● Material shown
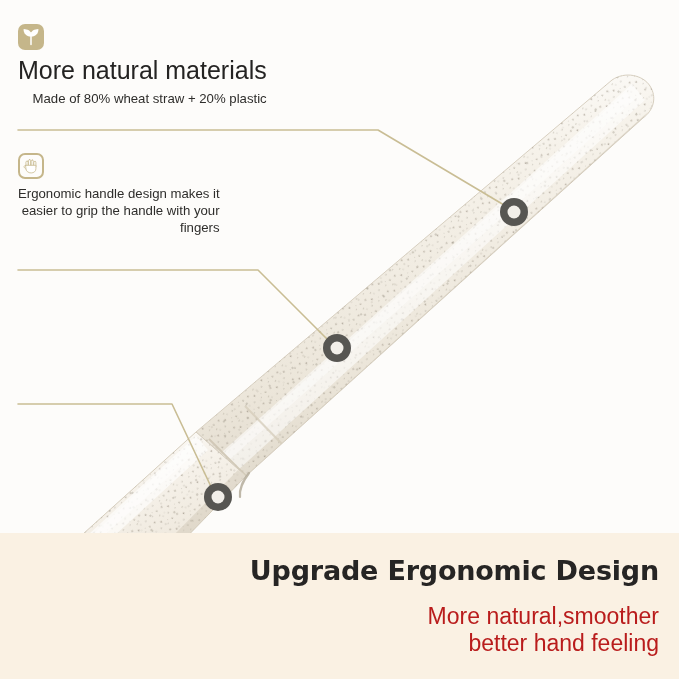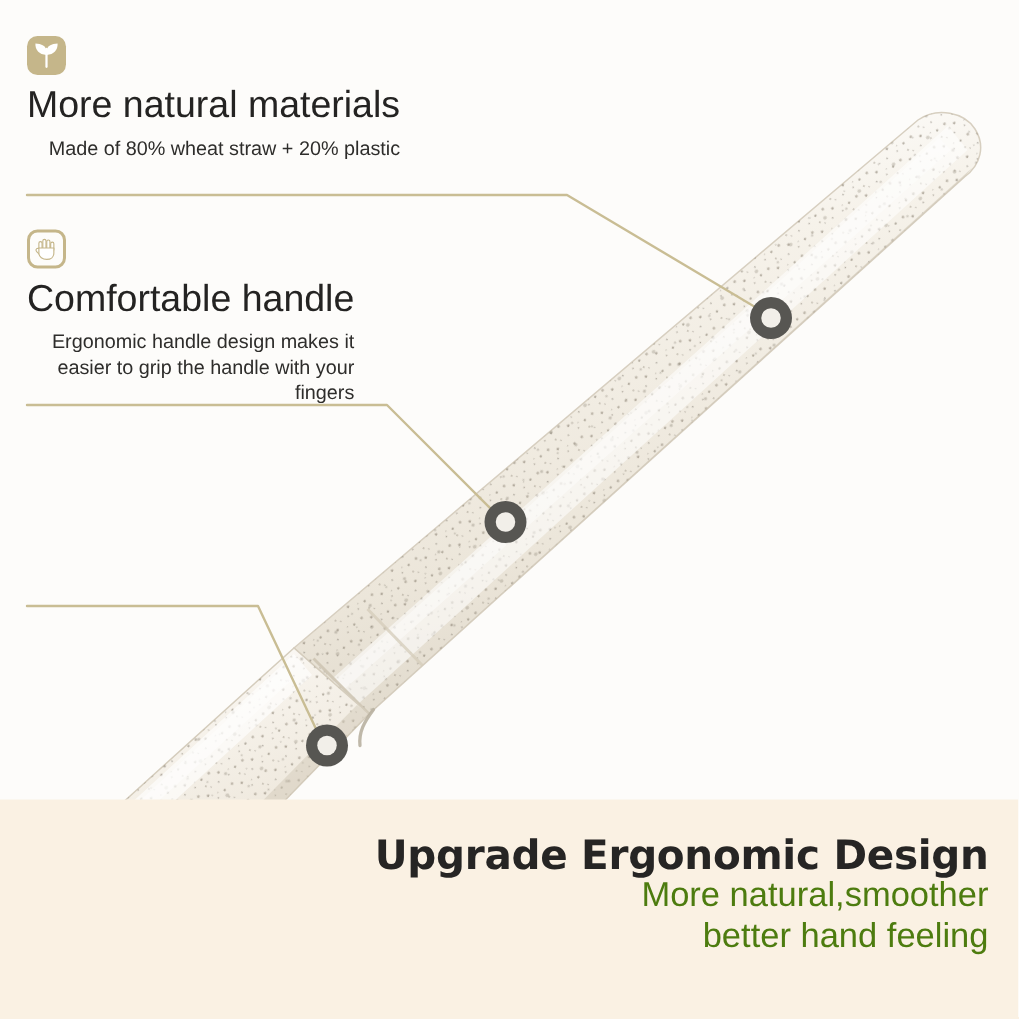"Comfortable handle" div.c-title { html: <div>Comfortable handle</div> -> none }
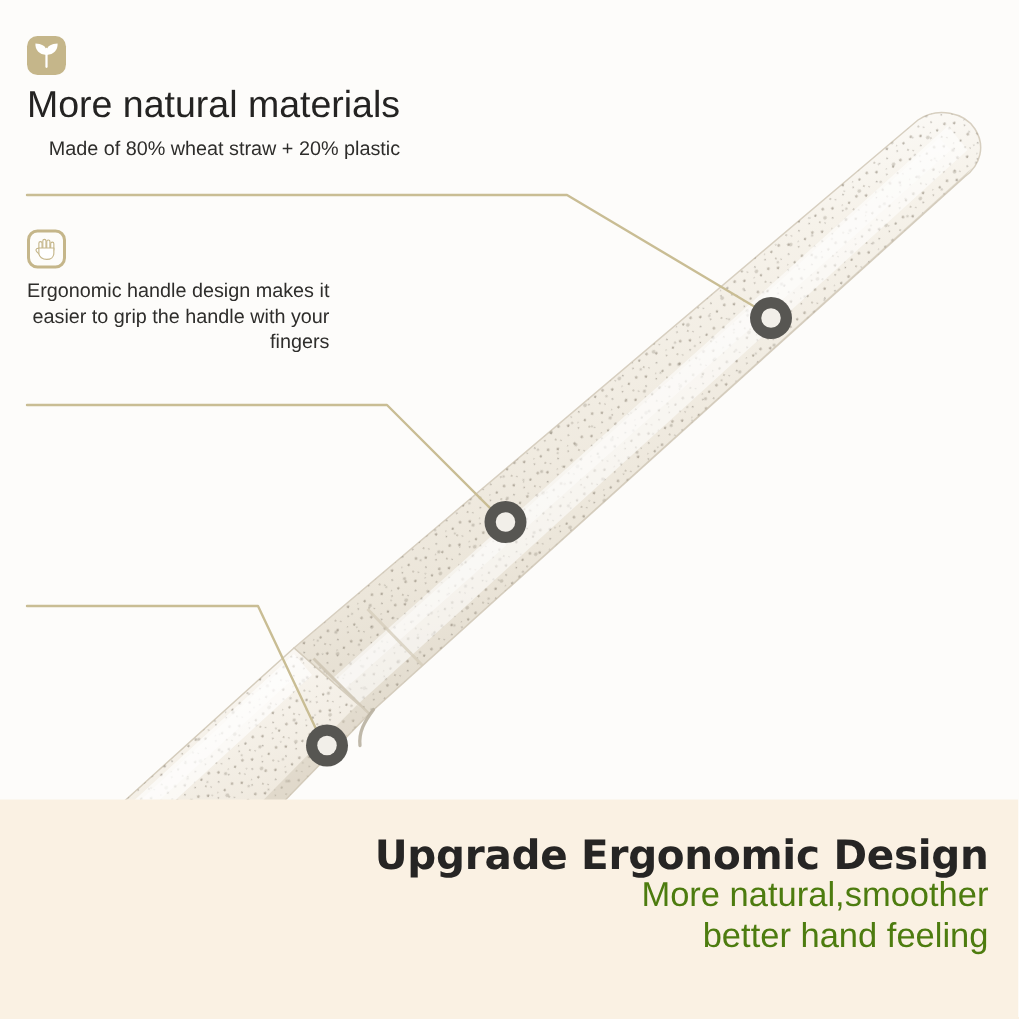"More natural,smoother" .banner-sub { color: #4d7c0f -> #b91c1c; top: 50px -> 70px }
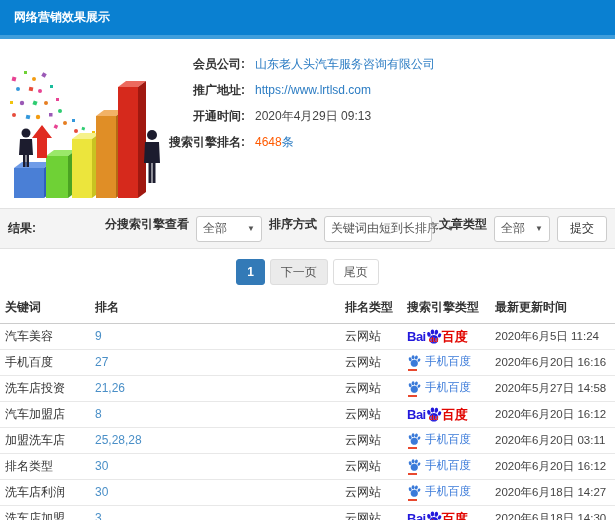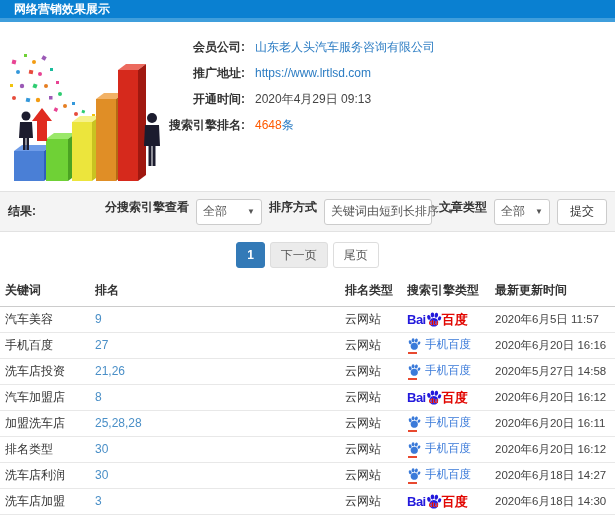"网络营销效果展示" .top-bar { height: 22px -> 39px }
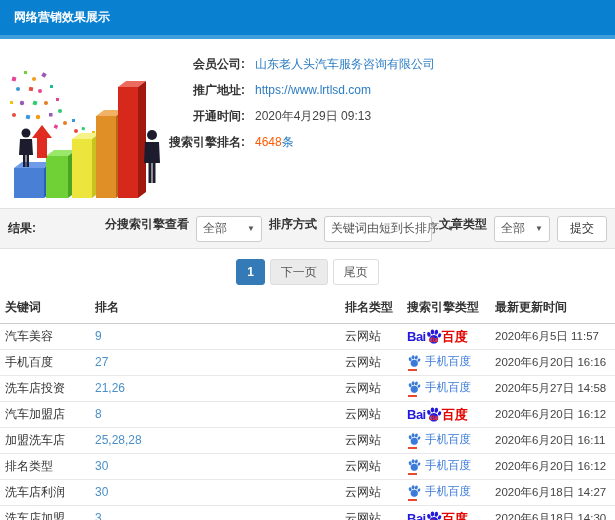"2020年6月5日 11:57" td.date-cell { text: 11:57 -> 11:24 }
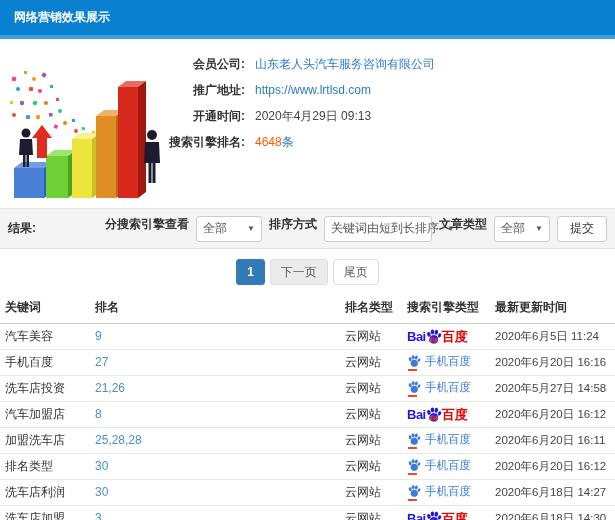"2020年6月20日 16:11" td.date-cell { text: 16:11 -> 03:11 }
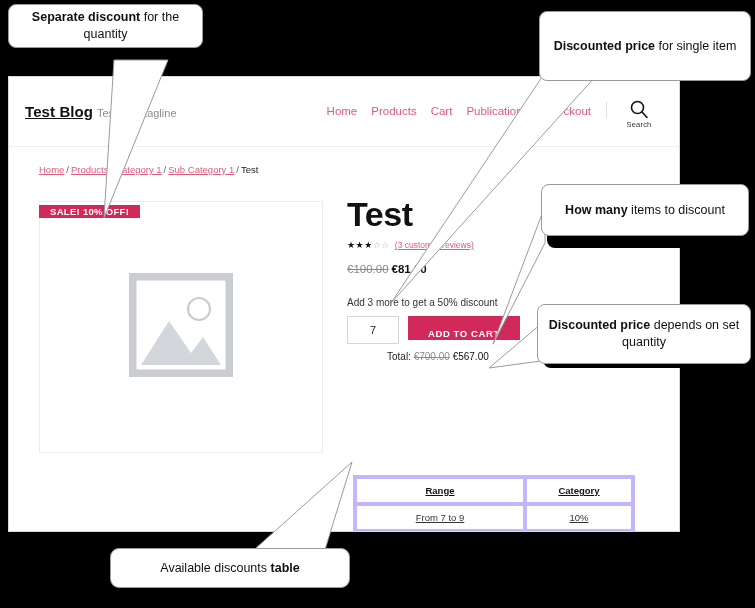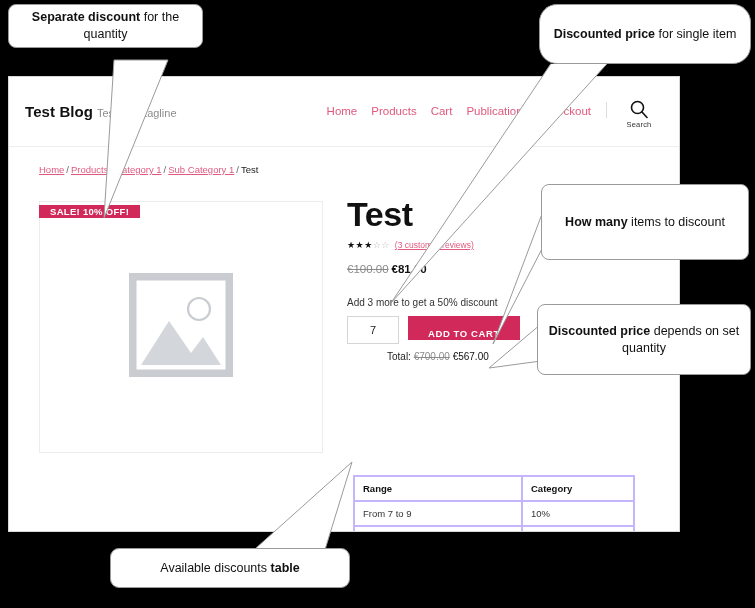"Discounted price for single item" #callout-single { border-radius: 18px -> none; height: 60px -> 70px; top: 4px -> 11px }
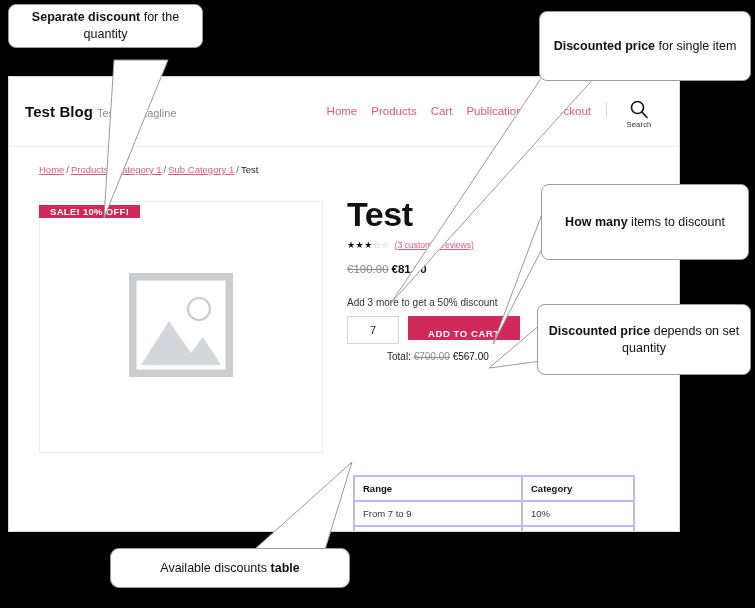"Test Blog" .brand { text-decoration: none -> underline }
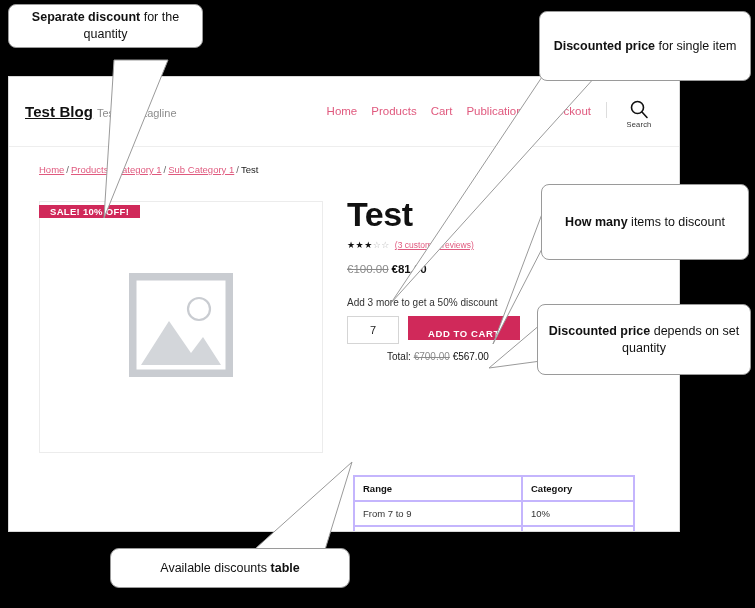"How many items to discount" #callout-howmany { height: 76px -> 52px }
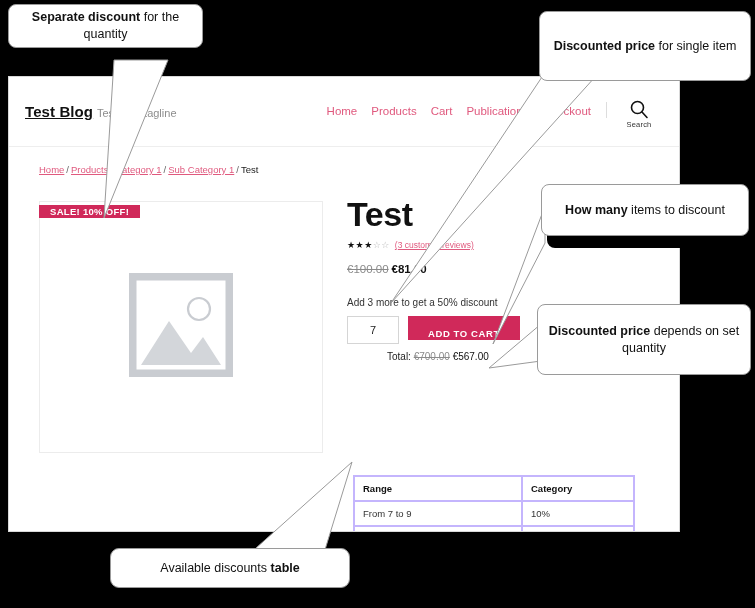"Discounted price depends on set" #callout-depends { height: 71px -> 60px }
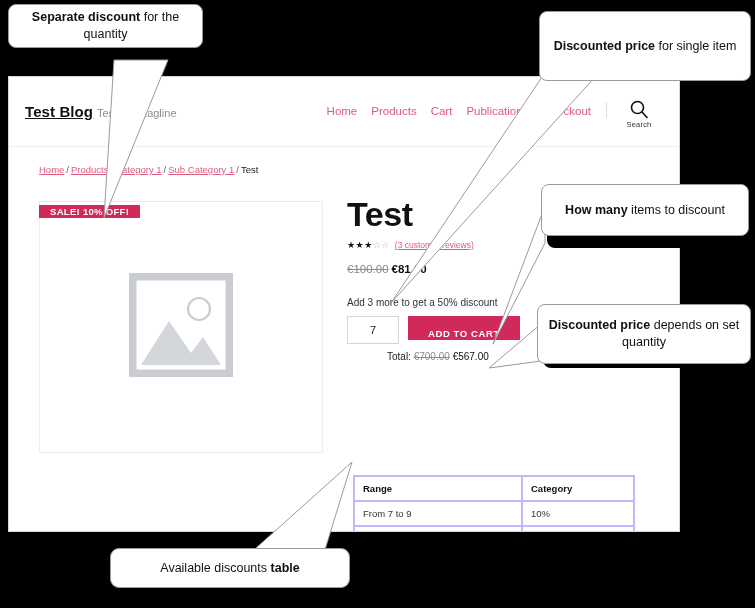"Range" .discount-table th, .discount-table td { border: 2px solid #c4b5fd -> 4px solid #c4b5fd; text-align: left -> center; text-decoration: none -> underline }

● Required action
Would you write each entry out again exactly, omitting the images?

● Your response
"Comfortable handle" div.c-title { html: <div>Comfortable handle</div> -> none }
"More natural,smoother" .banner-sub { color: #4d7c0f -> #b91c1c; top: 50px -> 70px }
"网络营销效果展示" .top-bar { height: 22px -> 39px }
"2020年6月5日 11:57" td.date-cell { text: 11:57 -> 11:24 }
"2020年6月20日 16:11" td.date-cell { text: 16:11 -> 03:11 }
"Discounted price for single item" #callout-single { border-radius: 18px -> none; height: 60px -> 70px; top: 4px -> 11px }
"Test Blog" .brand { text-decoration: none -> underline }
"How many items to discount" #callout-howmany { height: 76px -> 52px }
"Discounted price depends on set" #callout-depends { height: 71px -> 60px }
"Range" .discount-table th, .discount-table td { border: 2px solid #c4b5fd -> 4px solid #c4b5fd; text-align: left -> center; text-decoration: none -> underline }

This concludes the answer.